Other large-scale studies of dementia prevention, like the FINGER trial, have used risk scores to select people with a greater likelihood of cognitive decline, Chen and Anderson noted. By comparison, the HOPE-3 participants were at intermediate cardiovascular risk (with an annual risk of cardiovascular events estimated to be 1%), with good control of cardiovascular risk factors and no cognitive dysfunction. “Although the high cardiovascular risk subgroup suggests a benefit, the small sample raises the likelihood of a random effect,” they observed.
It’s also possible that preventive treatment needs to start much earlier in life, Chen and Anderson added: “Because the mean age of HOPE-3 participants was >70 years, when rates of dementia are exponentially increasing, it can be argued that it is by then too late to reverse pathophysiologic process arising from a long exposure to cardiovascular risk factors such as hypertension and hyperlipidemia.”
In addition, the follow-up period in HOPE-3 may not have been long enough, Bosch and colleagues suggested, noting that the SPRINT MIND trial, recently extended for 2 more years, may provide further insights about the effect of intensive blood pressure lowering on cognition.
The HOPE-3 substudy analysis had several limitations, the researchers said, including loss of participants to death over the course of the study. People who agreed to participate in HOPE-3 also may have been healthier than others, with lower risks of cognitive decline, they added.

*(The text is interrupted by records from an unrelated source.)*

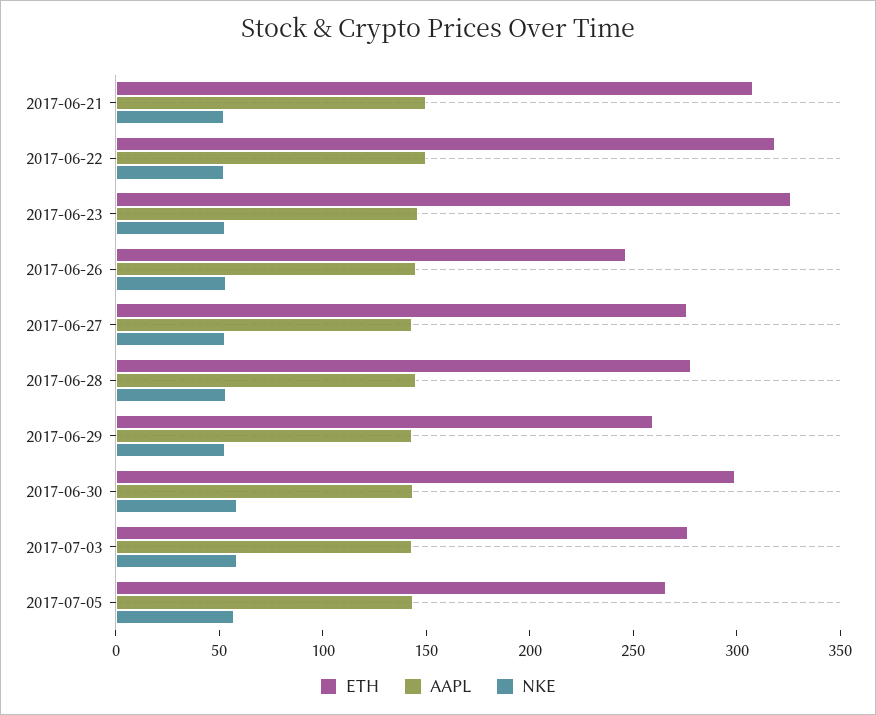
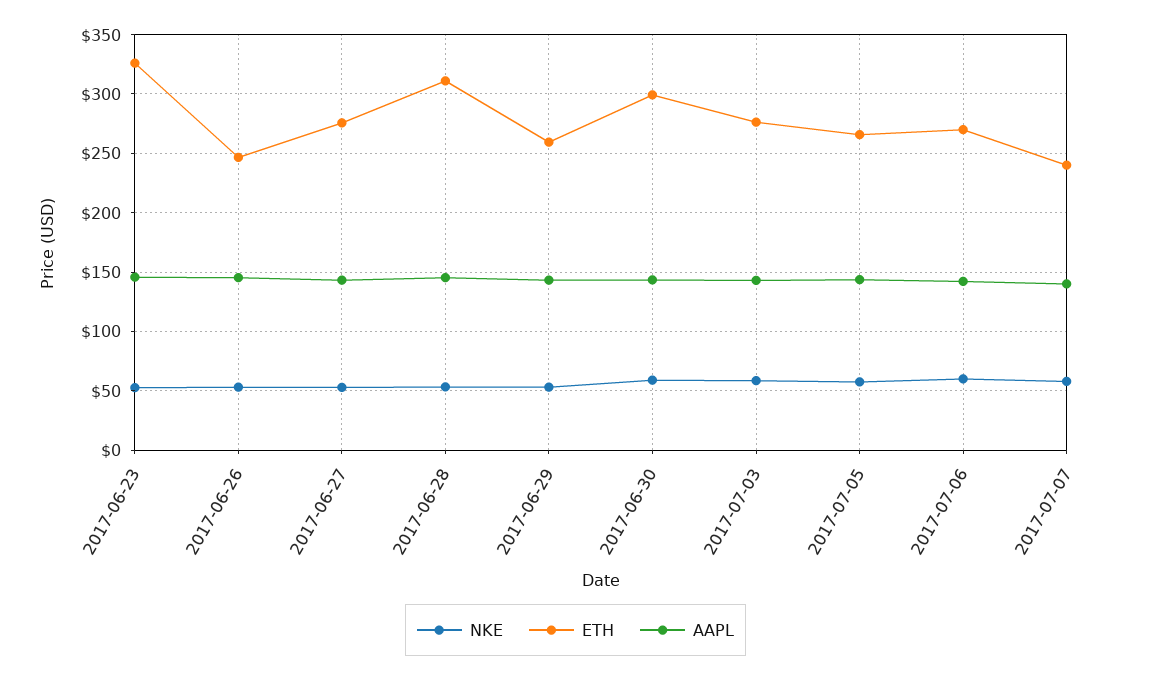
ETH, 2017-06-21: 310 -> none
AAPL, 2017-06-21: 150 -> none
NKE, 2017-06-21: 50 -> none
ETH, 2017-06-22: 320 -> none
AAPL, 2017-06-22: 150 -> none
NKE, 2017-06-22: 50 -> none
ETH, 2017-06-28: 280 -> 310
NKE, 2017-07-06: none -> 60
ETH, 2017-07-06: none -> 270
AAPL, 2017-07-06: none -> 140
NKE, 2017-07-07: none -> 60
ETH, 2017-07-07: none -> 240
AAPL, 2017-07-07: none -> 140

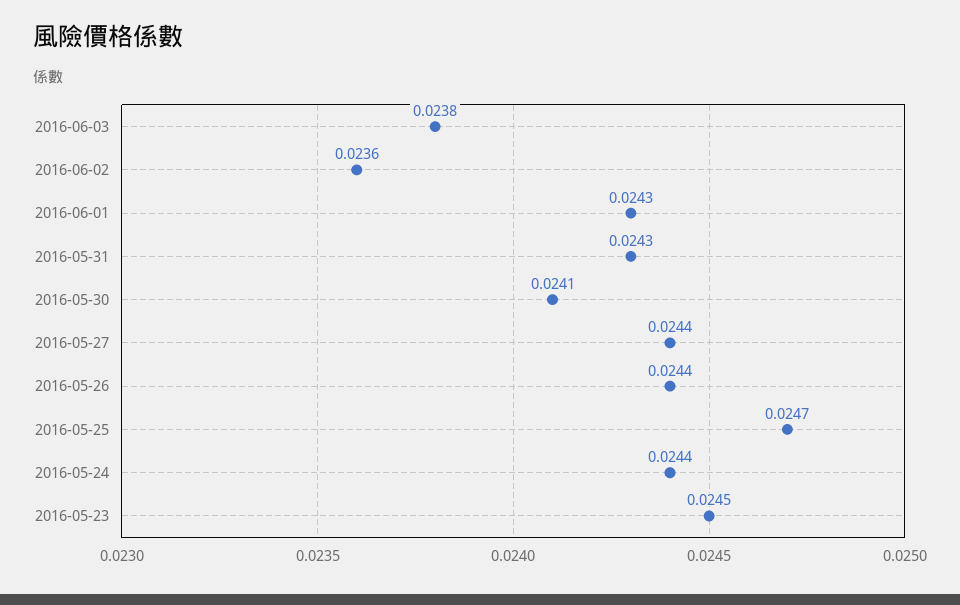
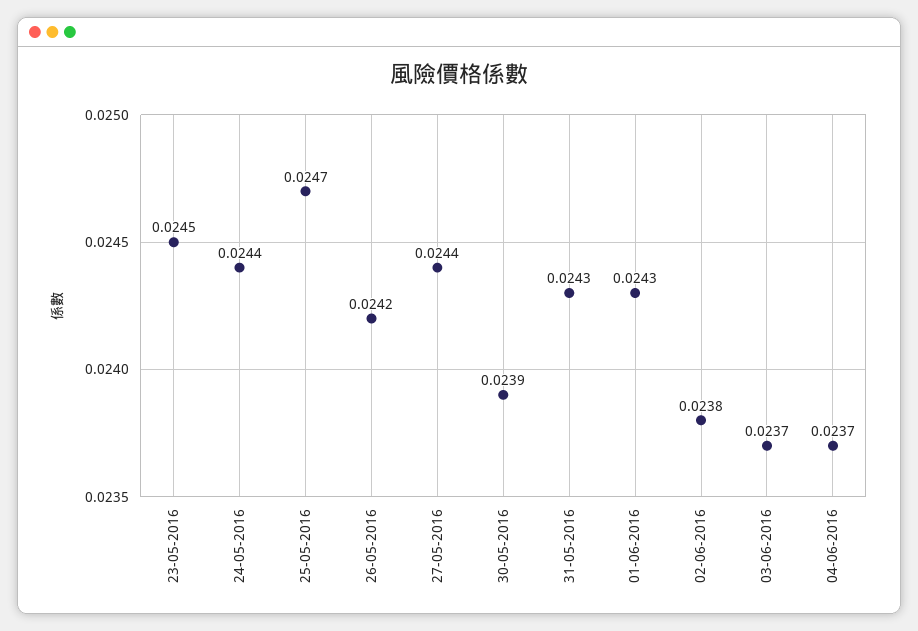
2016-06-03: 0.0238 -> 0.0237
2016-06-02: 0.0236 -> 0.0238
2016-05-30: 0.0241 -> 0.0239
2016-05-26: 0.0244 -> 0.0242
04-06-2016: none -> 0.0237

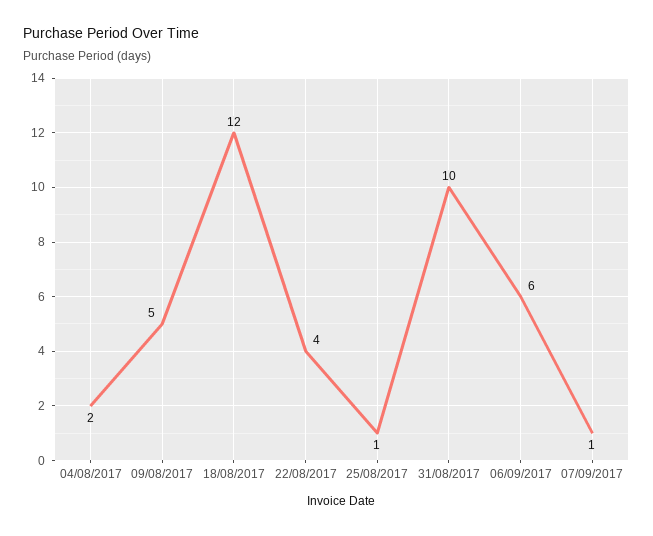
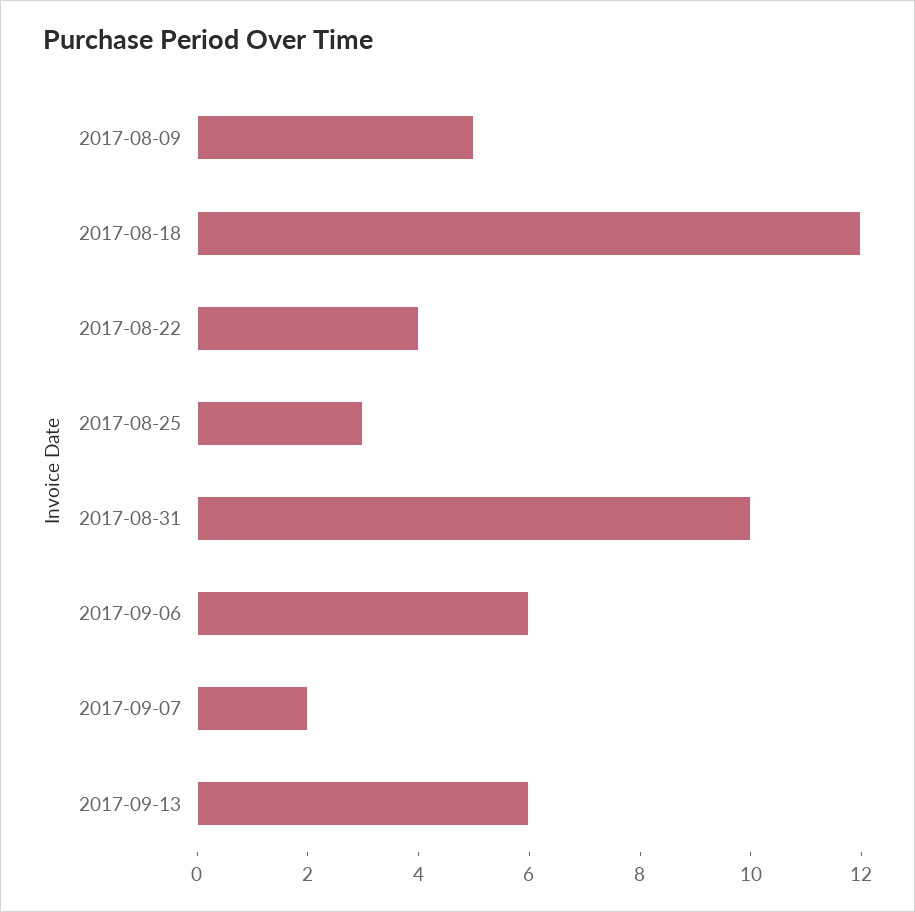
04/08/2017: 2 -> none
25/08/2017: 1 -> 3
07/09/2017: 1 -> 2
2017-09-13: none -> 6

This study was funded through grants from the Canadian Institutes of Health Research and AstraZeneca.
Researchers reported relationships with AstraZeneca, Boehringer Ingelheim, GlaxoSmithKline, Roche, Amgen, Bayer, Sanoﬁ, Novartis, Servier, Janssen, Bristol-Myers Squibb, Eli Lilly, Esperion, GSK, Kowa, The Medicines Company, Merck, Novo Nordisk, and Cadila.
Editorialists reported relationships with Lundbeck, Accera, Moleac, Eisai,TauRx, Eisai, Nutricia, and Takeda.